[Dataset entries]
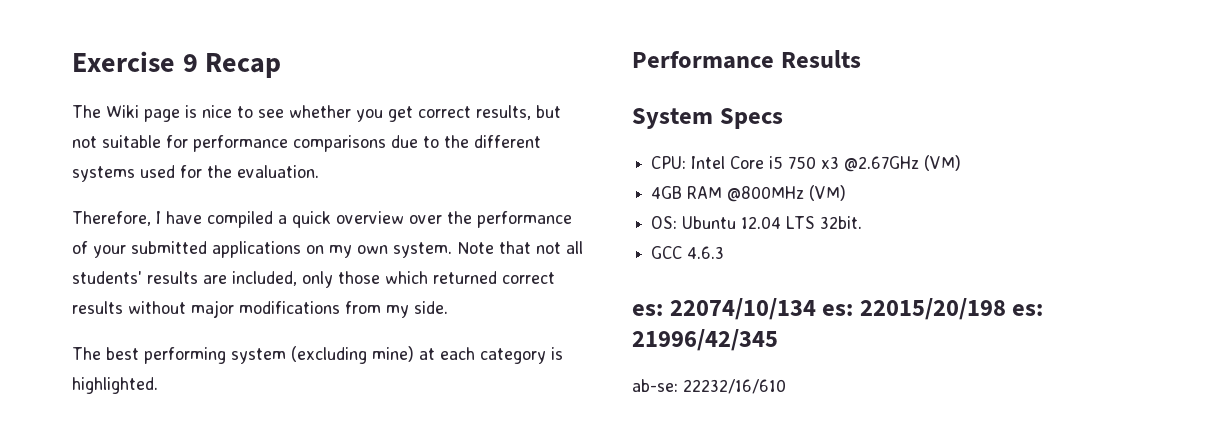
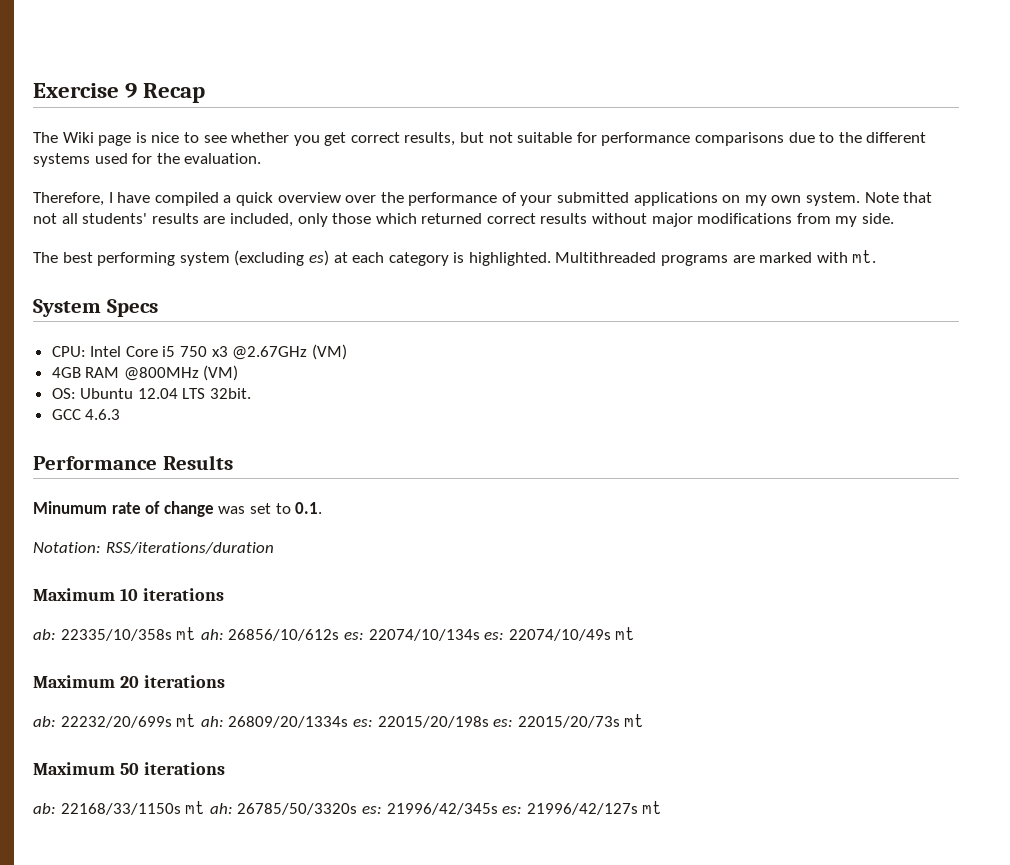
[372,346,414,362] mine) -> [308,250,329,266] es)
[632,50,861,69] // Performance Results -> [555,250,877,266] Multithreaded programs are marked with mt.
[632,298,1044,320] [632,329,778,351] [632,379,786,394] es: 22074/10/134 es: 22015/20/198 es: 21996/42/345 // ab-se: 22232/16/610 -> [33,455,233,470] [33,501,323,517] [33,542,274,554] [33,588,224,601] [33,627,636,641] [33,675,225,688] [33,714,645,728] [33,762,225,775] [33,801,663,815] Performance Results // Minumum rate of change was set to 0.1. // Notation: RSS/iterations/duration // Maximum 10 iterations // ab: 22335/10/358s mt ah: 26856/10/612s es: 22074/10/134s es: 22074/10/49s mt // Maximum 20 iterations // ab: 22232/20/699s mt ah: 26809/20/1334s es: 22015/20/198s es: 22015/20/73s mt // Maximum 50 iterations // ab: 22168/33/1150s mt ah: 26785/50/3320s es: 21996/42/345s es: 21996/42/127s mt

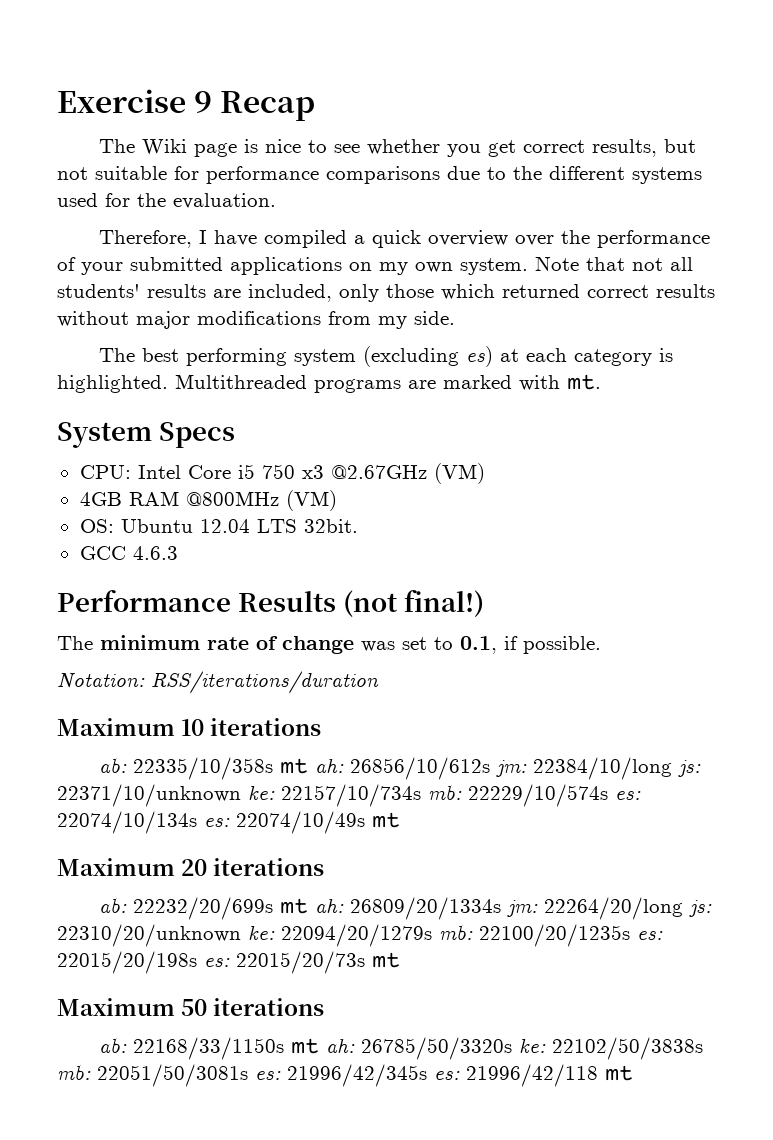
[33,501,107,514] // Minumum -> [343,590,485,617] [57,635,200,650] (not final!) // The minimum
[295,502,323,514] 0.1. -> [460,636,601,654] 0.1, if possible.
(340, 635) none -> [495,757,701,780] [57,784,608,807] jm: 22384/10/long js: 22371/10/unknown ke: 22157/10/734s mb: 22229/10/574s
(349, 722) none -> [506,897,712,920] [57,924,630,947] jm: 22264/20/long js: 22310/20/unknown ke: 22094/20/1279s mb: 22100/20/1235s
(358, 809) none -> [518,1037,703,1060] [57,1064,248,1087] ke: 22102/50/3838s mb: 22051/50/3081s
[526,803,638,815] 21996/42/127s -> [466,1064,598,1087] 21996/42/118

TASK ITEM:
Which of the lines above hold the string "Results"? Pick each of them out.

WRITTEN SOLUTION:
[632,50,861,69] // Performance Results -> [555,250,877,266] Multithreaded programs are marked with mt.
[632,298,1044,320] [632,329,778,351] [632,379,786,394] es: 22074/10/134 es: 22015/20/198 es: 21996/42/345 // ab-se: 22232/16/610 -> [33,455,233,470] [33,501,323,517] [33,542,274,554] [33,588,224,601] [33,627,636,641] [33,675,225,688] [33,714,645,728] [33,762,225,775] [33,801,663,815] Performance Results // Minumum rate of change was set to 0.1. // Notation: RSS/iterations/duration // Maximum 10 iterations // ab: 22335/10/358s mt ah: 26856/10/612s es: 22074/10/134s es: 22074/10/49s mt // Maximum 20 iterations // ab: 22232/20/699s mt ah: 26809/20/1334s es: 22015/20/198s es: 22015/20/73s mt // Maximum 50 iterations // ab: 22168/33/1150s mt ah: 26785/50/3320s es: 21996/42/345s es: 21996/42/127s mt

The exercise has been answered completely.